> [The task]
In the copy, include no pictures, but reproduce every record exactly.

_ _ _

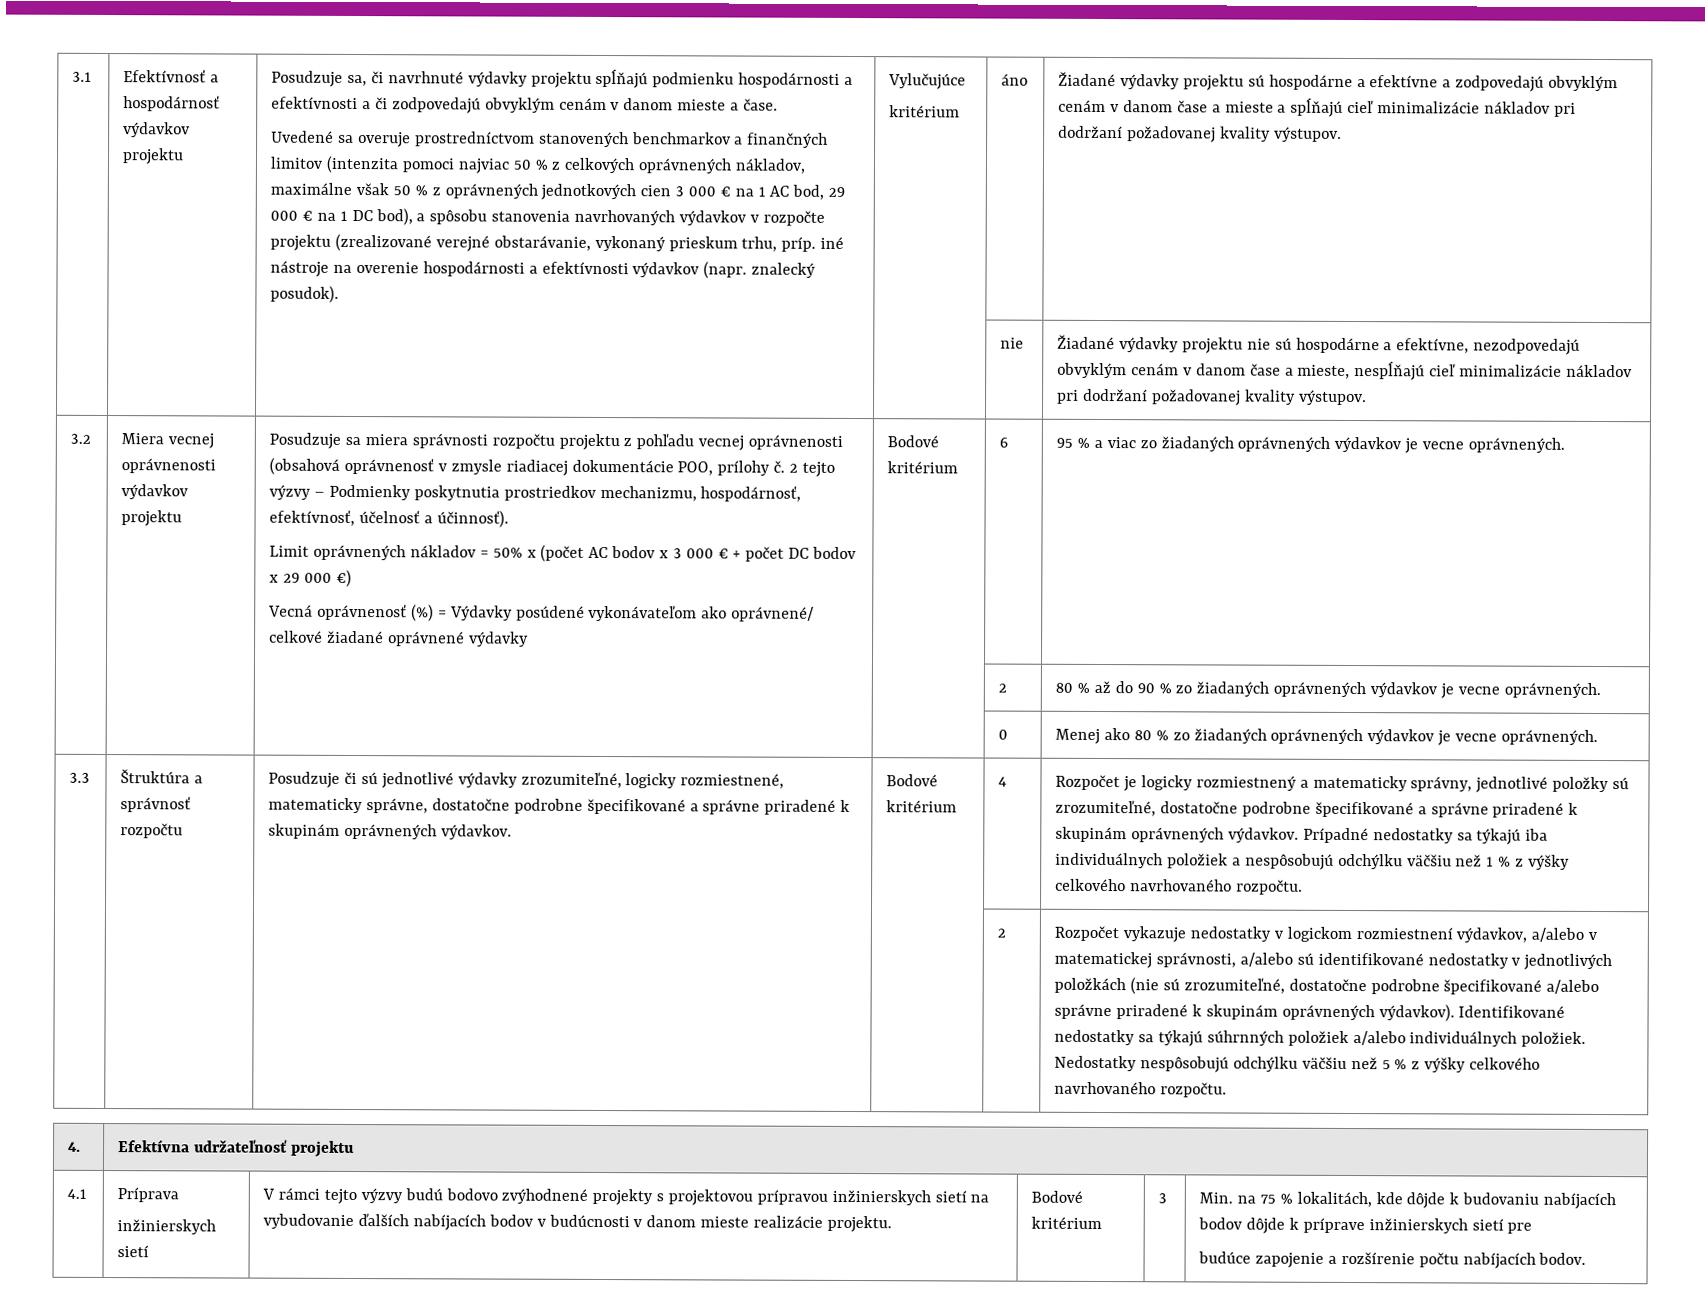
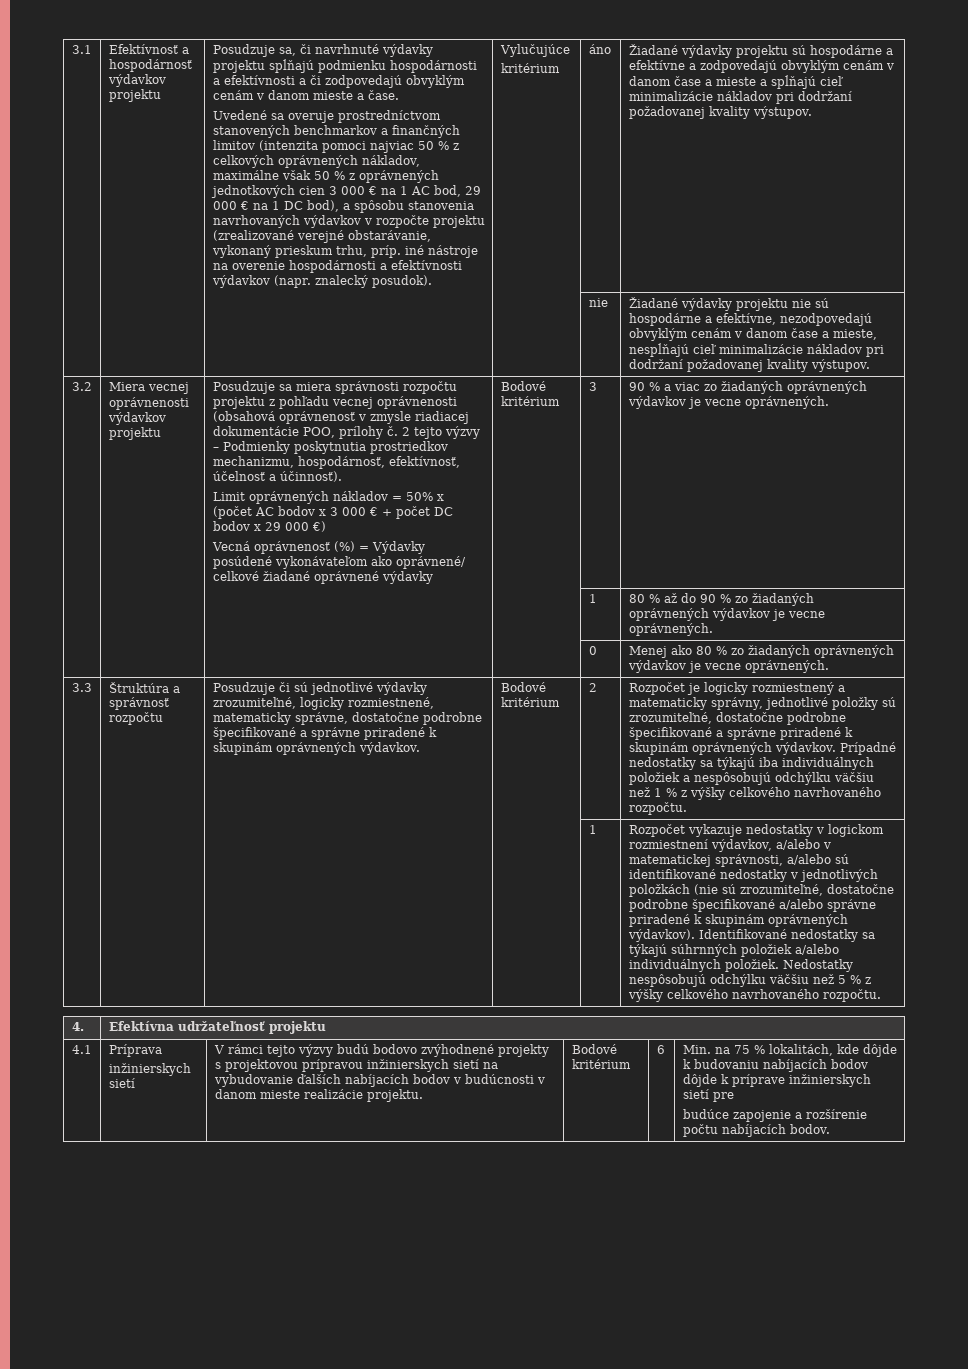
- 6 | 95 % a viac zo žiadaných oprávnených výdavkov je vecne oprávnených.
+ 3 | 90 % a viac zo žiadaných oprávnených výdavkov je vecne oprávnených.
- | | | | 2 | 80 % až do 90 % zo žiadaných oprávnených výdavkov je vecne oprávnených.
+ | | | | 1 | 80 % až do 90 % zo žiadaných oprávnených výdavkov je vecne oprávnených.
- Bodové kritérium | 4
+ Bodové kritérium | 2
  Prípadné nedostatky sa týkajú iba individuálnych položiek a nespôsobujú odchýlku väčšiu než 1 % z výšky celkového navrhovaného rozpočtu.
- | | | | 2
+ | | | | 1
- Bodové kritérium | 3
+ Bodové kritérium | 6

_ _ _

> [Solution]
- 6 | 95 % a viac zo žiadaných oprávnených výdavkov je vecne oprávnených.
+ 3 | 90 % a viac zo žiadaných oprávnených výdavkov je vecne oprávnených.
- | | | | 2 | 80 % až do 90 % zo žiadaných oprávnených výdavkov je vecne oprávnených.
+ | | | | 1 | 80 % až do 90 % zo žiadaných oprávnených výdavkov je vecne oprávnených.
- Bodové kritérium | 4
+ Bodové kritérium | 2
  Prípadné nedostatky sa týkajú iba individuálnych položiek a nespôsobujú odchýlku väčšiu než 1 % z výšky celkového navrhovaného rozpočtu.
- | | | | 2
+ | | | | 1
- Bodové kritérium | 3
+ Bodové kritérium | 6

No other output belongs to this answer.